Dataset excerpts
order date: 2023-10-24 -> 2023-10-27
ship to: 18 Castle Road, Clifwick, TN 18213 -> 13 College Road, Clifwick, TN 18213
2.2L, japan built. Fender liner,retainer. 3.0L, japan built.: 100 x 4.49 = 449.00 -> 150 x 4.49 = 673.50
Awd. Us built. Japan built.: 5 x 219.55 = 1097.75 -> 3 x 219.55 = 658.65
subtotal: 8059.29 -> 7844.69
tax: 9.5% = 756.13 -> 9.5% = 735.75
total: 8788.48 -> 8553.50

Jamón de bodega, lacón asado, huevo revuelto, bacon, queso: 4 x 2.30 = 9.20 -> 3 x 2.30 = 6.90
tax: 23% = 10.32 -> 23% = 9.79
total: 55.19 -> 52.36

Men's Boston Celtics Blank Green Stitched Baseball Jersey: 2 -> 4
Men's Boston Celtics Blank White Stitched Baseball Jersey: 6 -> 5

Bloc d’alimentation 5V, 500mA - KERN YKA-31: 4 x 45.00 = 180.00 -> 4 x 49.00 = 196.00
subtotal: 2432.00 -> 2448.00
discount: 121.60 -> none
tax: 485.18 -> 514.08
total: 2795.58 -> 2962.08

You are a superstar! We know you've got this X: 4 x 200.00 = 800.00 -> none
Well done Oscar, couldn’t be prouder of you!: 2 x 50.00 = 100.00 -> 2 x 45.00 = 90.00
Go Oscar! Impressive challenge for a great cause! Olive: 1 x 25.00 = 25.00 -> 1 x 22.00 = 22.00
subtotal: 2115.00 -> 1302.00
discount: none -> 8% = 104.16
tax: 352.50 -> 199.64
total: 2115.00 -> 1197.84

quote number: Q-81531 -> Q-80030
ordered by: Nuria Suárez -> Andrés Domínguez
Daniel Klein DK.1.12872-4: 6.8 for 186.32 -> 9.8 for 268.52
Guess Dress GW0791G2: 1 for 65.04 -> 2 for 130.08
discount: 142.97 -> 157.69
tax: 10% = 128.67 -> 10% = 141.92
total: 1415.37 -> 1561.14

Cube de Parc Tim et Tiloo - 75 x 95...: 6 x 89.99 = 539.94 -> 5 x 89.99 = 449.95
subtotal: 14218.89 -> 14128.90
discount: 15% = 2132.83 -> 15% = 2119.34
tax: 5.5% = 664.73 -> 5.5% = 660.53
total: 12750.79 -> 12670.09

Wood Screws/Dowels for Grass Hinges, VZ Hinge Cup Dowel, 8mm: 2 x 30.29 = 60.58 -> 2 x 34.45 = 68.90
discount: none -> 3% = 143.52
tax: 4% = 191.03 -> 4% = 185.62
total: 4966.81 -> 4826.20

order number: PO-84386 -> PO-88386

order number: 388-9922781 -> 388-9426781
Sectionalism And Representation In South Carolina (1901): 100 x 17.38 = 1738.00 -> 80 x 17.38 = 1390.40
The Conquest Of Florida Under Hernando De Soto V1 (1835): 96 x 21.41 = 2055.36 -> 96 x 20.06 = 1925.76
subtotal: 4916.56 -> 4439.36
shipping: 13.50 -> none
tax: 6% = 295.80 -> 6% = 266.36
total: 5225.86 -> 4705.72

What is being asked
Search the entries for the string "built". Copy every line that has it.

Exercise output
2.2L, japan built. Fender liner,retainer. 3.0L, japan built.: 100 x 4.49 = 449.00 -> 150 x 4.49 = 673.50
Awd. Us built. Japan built.: 5 x 219.55 = 1097.75 -> 3 x 219.55 = 658.65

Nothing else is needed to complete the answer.